Questa “pagnotta” va soppressa!
Abbiamo riportato quanto si scriveva sulla nutrita schiera dei pagnottisti, accorrenti, come veloci cani dietro a politici e potenti del dopo Unità d’Italia.
In quei tempi, a differenza di oggi, si correva dietro al carro del vincitore di turno, per montarvi sopra e assicurarsi la pagnotta.
Nelle nostre scuole ci hanno insegnato e continuano a insegnare che l’Unità d’Italia diede la libertà al popolo e… alla stampa. Per la verità, stampa libera, allora, si diceva solo quella che menava l’incensiere ai Savoia e ai savoiardi, ossia ai “potenti di turno”.
In Napoli, come si è riportato altra volta, si pubblicava un giornale la cui testata era La pagnotta. Un articolo apparso sul quotidiano napoletano La Campana del Popolo (n. 18 dell’a. I, datato 7 giugno 1863), del quale era gerente responsabile Salvatore Curcio e si stampava presso lo stabilimento tipografico De Angelis, al vico Pellegrini, 4, si legge:
“In una delle recenti sfornate di Lazzari Mauriziani leggevasi la promozione a Commendatore di varii Cavalieri addetti alle Corti di Appello del Regno d’Italia.

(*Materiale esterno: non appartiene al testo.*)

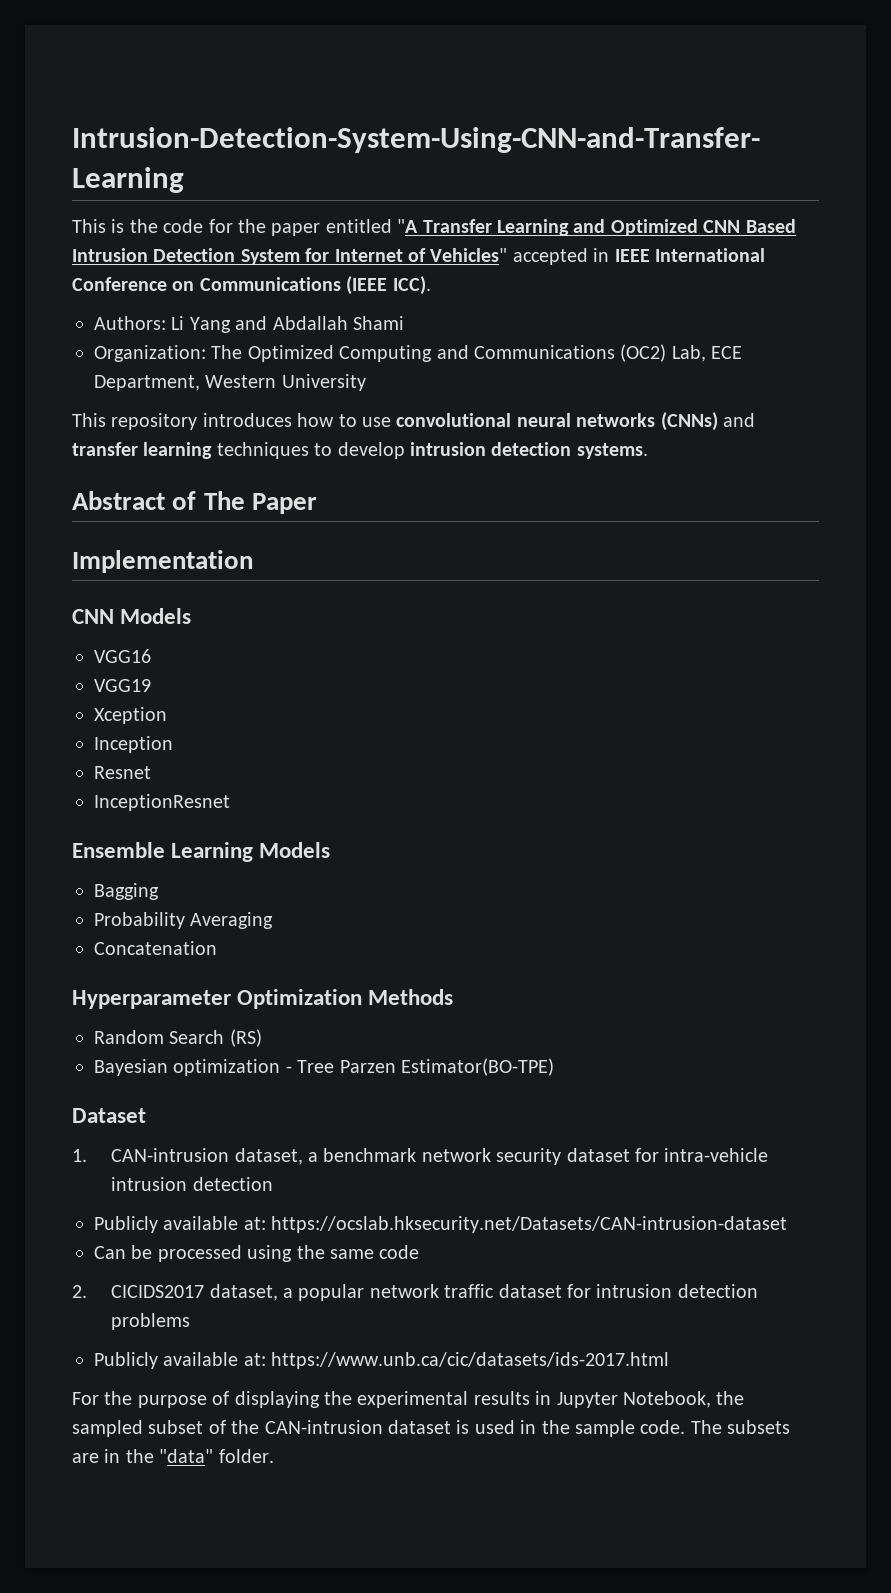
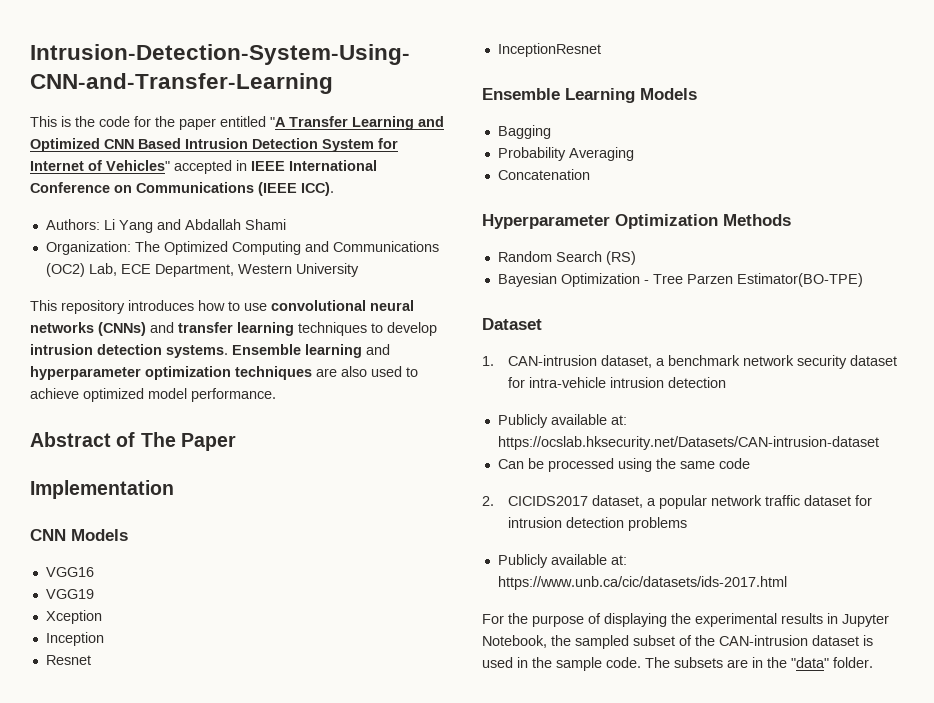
(648, 451) none -> [232,344,390,358] [30,366,418,380] [30,388,276,402] Ensemble learning and hyperparameter optimization techniques are also used to achieve optimized model performance.
[173,1059,281,1076] optimization -> [560,273,640,287] Optimization

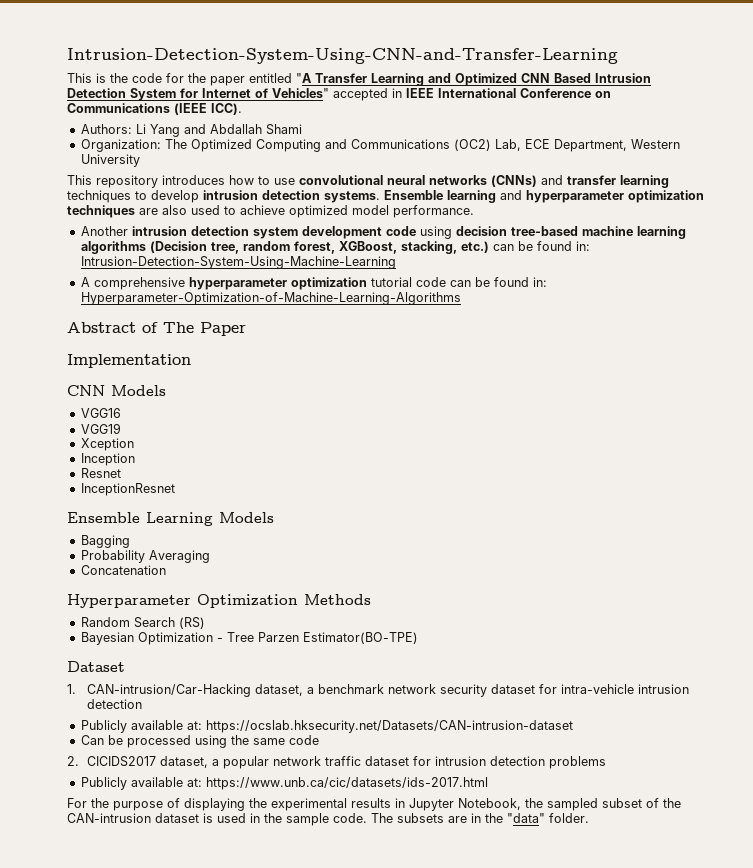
(276, 395) none -> [80,226,686,239] [80,241,590,254] [80,256,396,269] [80,277,547,290] [80,292,461,305] // Another intrusion detection system development code using decision tree-based machine learning algorithms (Decision tree, random forest, XGBoost, stacking, etc.) can be found in: Intrusion-Detection-System-Using-Machine-Learning // A comprehensive hyperparameter optimization tutorial code can be found in: Hyperparameter-Optimization-of-Machine-Learning-Algorithms
[507,355,597,366] CAN-intrusion -> [87,684,252,697] CAN-intrusion/Car-Hacking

Queste promozioni son frutto del come certi magistrati servono il Governo, mettendo il bavaglio alla libera stampa, della quale mostra di aver tanta paura un governo che si dice nato e forte della pubblica opinione.
E la paura va fino agl’innocenti epigrammi di un giornaletto umoristico… Infatti dopo tanto scalpore menatosi per Pulcinella, dopo che un Pulcinella è difensore, nel campo giornalistico, del ministero, è giusto che il governo tremi che la Patria sia in pericolo per le caricature e i mottetti di uno scrittore ameno.
Noi abbiamo saputo che a Torino – nelle sfere dei pagnottisti – siasi menato un po’ rumore per la Pagnotta la quale svela trame, lo scopo e i maneggi degli uomini della consorteria.
Ciò ne spiega la fretta con la quale il Fisco s’è fatto a sequestrare due numeri in una volta di quel giornaletto!
La Pagnotta di Napoli non può piacere a Torino, dove il monopolio delle pagnotte dev’essere esclusivo. Quindi va distrutta. Tre sequestri come è in Francia sotto l’Imperiale padrone compiranno la grand’opra!
Ad ogni modo, noi esortiamo il confratello, a non lasciarsi scoraggiare da queste persecuzioni governative – e tanto meno dalle basse calunnie, le quali non potranno giammai, addentare scrittori noti per ingegno e patriottismo di cui dettero ampie prove in tempi in cui coloro che disprezzano la Pagnotta di Carta, perché l’amano di tutt’altra materia, erano ad inneggiare ai Borboni – come oggi inneggiano all’Italia; – o in sicuro, lungi dal loro paese, in ozio beato, con occhio indifferente assistevano alle nostre sventure.
Queste parole ci son dettate dallo spirito di confraternità che abbiamo con la Redazione della Pagnotta e dal bisogno di sostenere la libertà della stampa”.
I lettori potranno commentare quanto riportato. Noi diciamo che i pagnottisti esistevano in quei tempi non ai nostri. Diciamo ancora che non esistono più penne vendute, perché non devono leccare i potenti di turno e… fate un po’ voi.
Un interrogativo lo poniamo a conclusione: Bisogna riscrivere la storia ufficiale o no?